(Task goal)
Each entry should be returned exactly as written, with no pictures carried over.

Items from a dataset
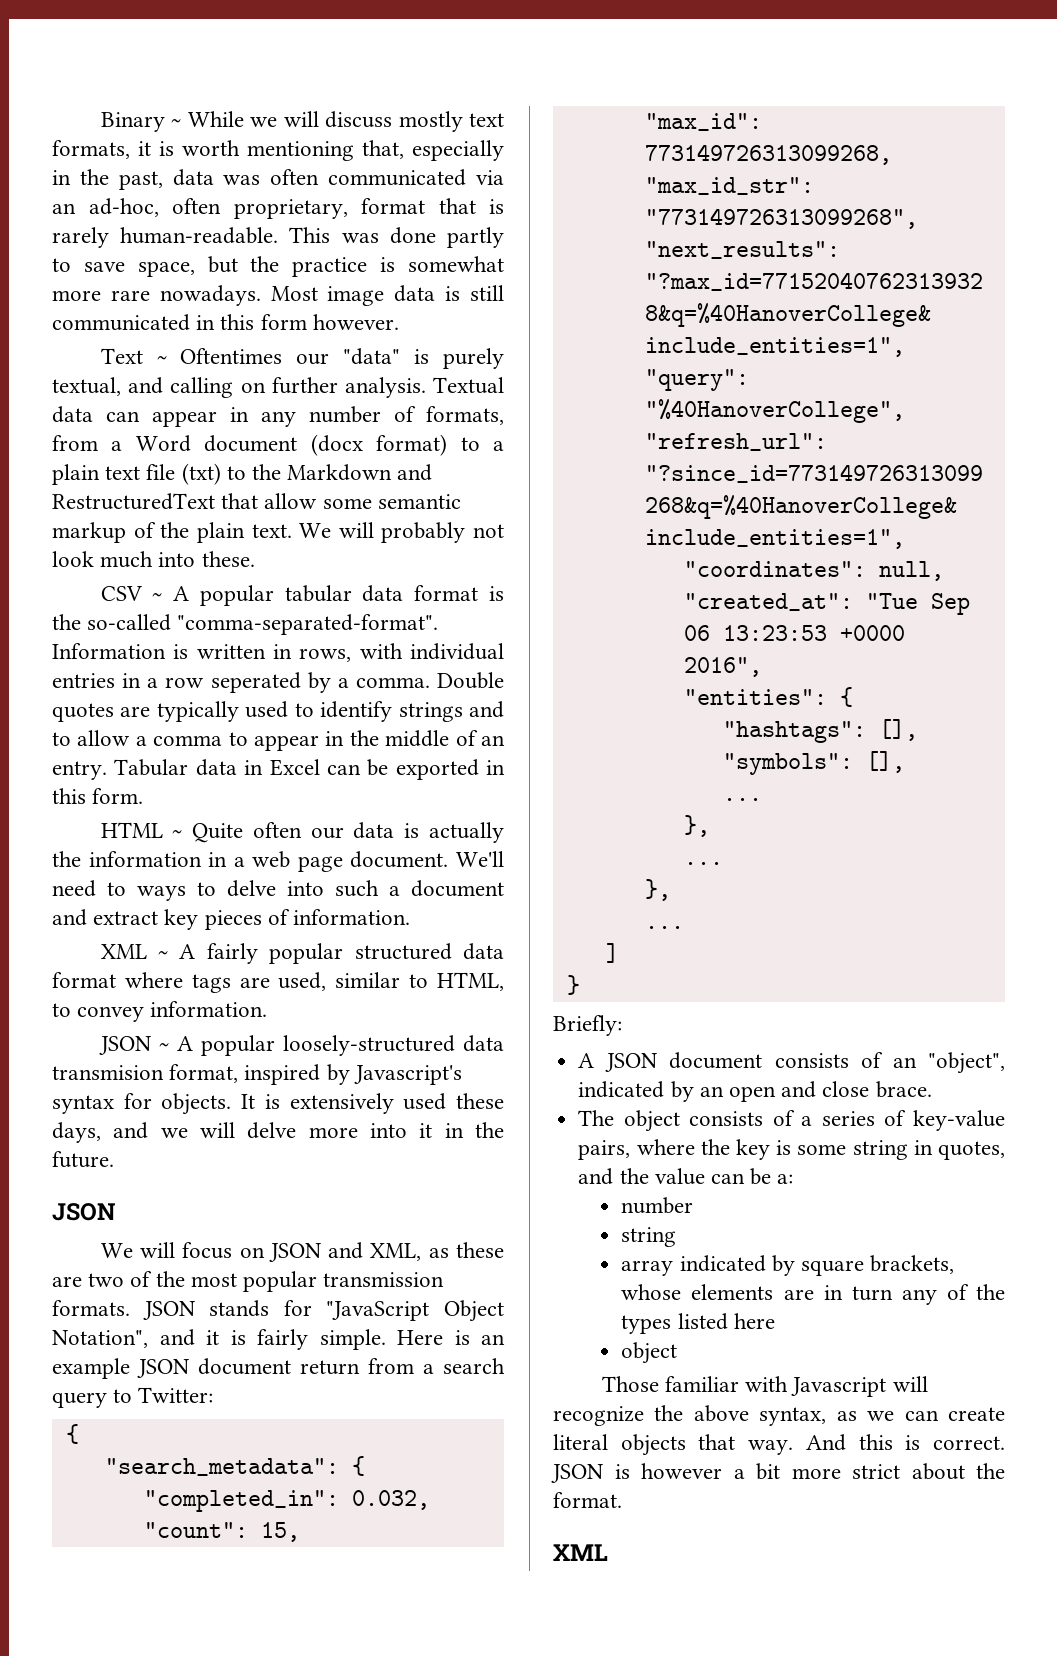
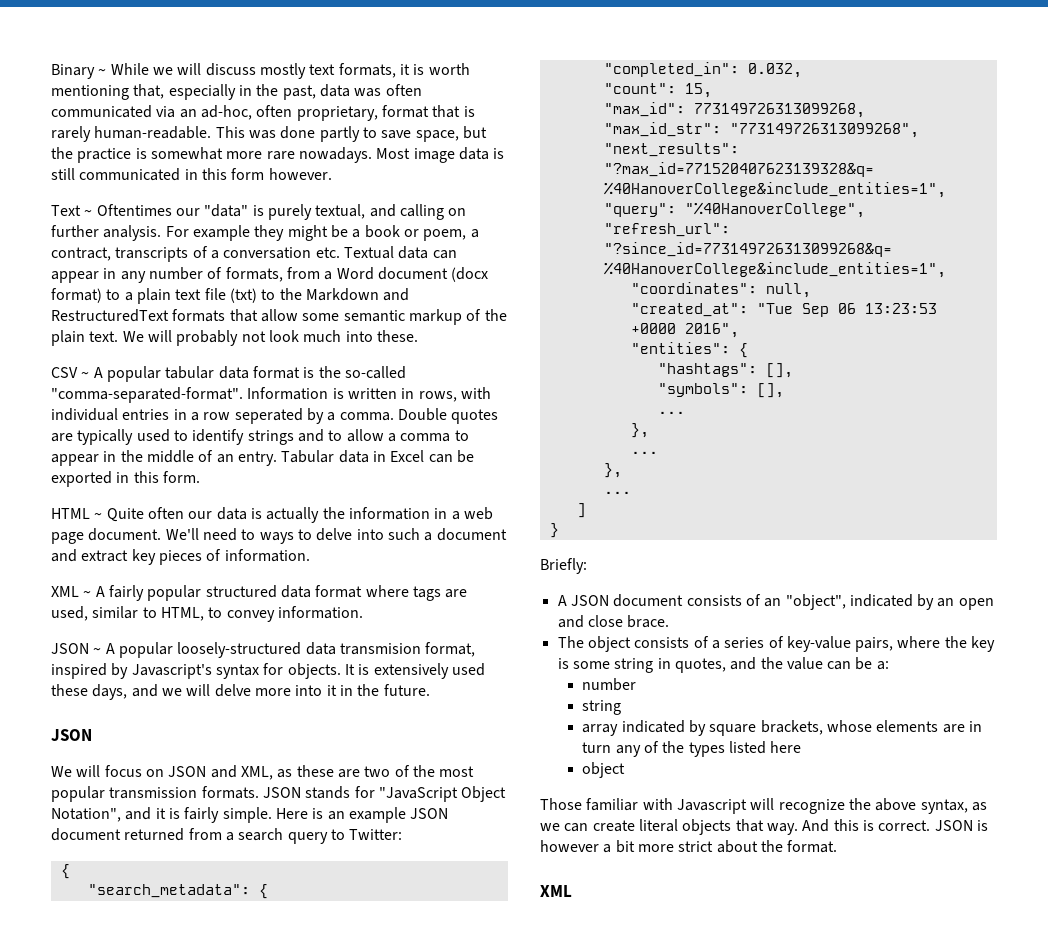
(426, 387) none -> [165,225,479,241] [51,246,340,262] For example they might be a book or poem, a contract, transcripts of a conversation etc.
(215, 501) none -> [172,309,226,322] formats
[300,1360,360,1375] return -> [124,828,185,841] returned

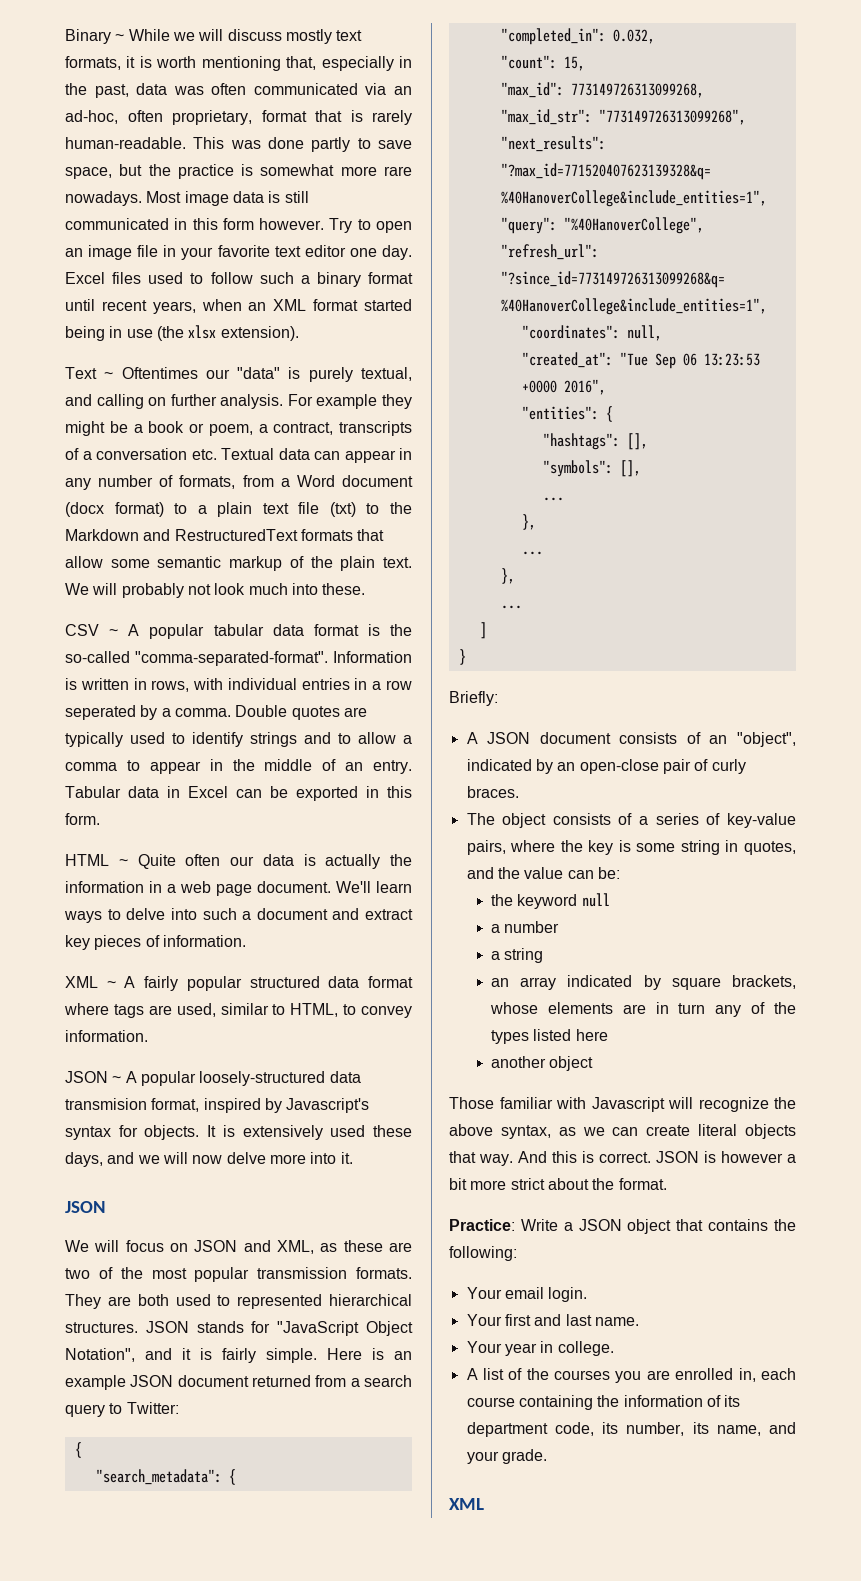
(332, 174) none -> [329,218,412,233] [65,245,412,260] [65,272,413,287] [65,299,412,314] [65,325,299,341] Try to open an image file in your favorite text editor one day. Excel files used to follow such a binary format until recent years, when an XML format started being in use (the xlsx extension).
[202,528,256,541] need to -> [376,881,412,893] learn
(211, 690) none -> [192,1155,223,1164] now
[326,684,430,696] it in the future. -> [340,1152,353,1164] it.
(259, 792) none -> [65,1294,413,1309] [65,1322,138,1333] They are both used to represented hierarchical structures.
[958,598,994,610] [557,615,670,628] open and close brace. -> [579,759,746,774] [466,786,519,798] open-close pair of curly braces.
[855,657,889,670] be a: // -> [597,867,620,879] [491,893,610,909] [491,924,501,933] be: // the keyword null // a
(637, 684) none -> [491,951,501,960] a
(622, 707) none -> [491,978,510,987] an
(802, 747) none -> [491,1056,547,1068] another
(838, 846) none -> [449,1219,796,1234] [449,1246,517,1261] [466,1287,588,1302] [466,1314,639,1326] [466,1341,614,1356] [466,1368,796,1383] [466,1395,741,1410] [466,1422,796,1437] [466,1449,547,1464] // Practice: Write a JSON object that contains the following: // Your email login. // Your first and last name. // Your year in college. // A list of the courses you are enrolled in, each course containing the information of its department code, its number, its name, and your grade.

(Your response)
(426, 387) none -> [165,225,479,241] [51,246,340,262] For example they might be a book or poem, a contract, transcripts of a conversation etc.
(215, 501) none -> [172,309,226,322] formats
[300,1360,360,1375] return -> [124,828,185,841] returned

(332, 174) none -> [329,218,412,233] [65,245,412,260] [65,272,413,287] [65,299,412,314] [65,325,299,341] Try to open an image file in your favorite text editor one day. Excel files used to follow such a binary format until recent years, when an XML format started being in use (the xlsx extension).
[202,528,256,541] need to -> [376,881,412,893] learn
(211, 690) none -> [192,1155,223,1164] now
[326,684,430,696] it in the future. -> [340,1152,353,1164] it.
(259, 792) none -> [65,1294,413,1309] [65,1322,138,1333] They are both used to represented hierarchical structures.
[958,598,994,610] [557,615,670,628] open and close brace. -> [579,759,746,774] [466,786,519,798] open-close pair of curly braces.
[855,657,889,670] be a: // -> [597,867,620,879] [491,893,610,909] [491,924,501,933] be: // the keyword null // a
(637, 684) none -> [491,951,501,960] a
(622, 707) none -> [491,978,510,987] an
(802, 747) none -> [491,1056,547,1068] another
(838, 846) none -> [449,1219,796,1234] [449,1246,517,1261] [466,1287,588,1302] [466,1314,639,1326] [466,1341,614,1356] [466,1368,796,1383] [466,1395,741,1410] [466,1422,796,1437] [466,1449,547,1464] // Practice: Write a JSON object that contains the following: // Your email login. // Your first and last name. // Your year in college. // A list of the courses you are enrolled in, each course containing the information of its department code, its number, its name, and your grade.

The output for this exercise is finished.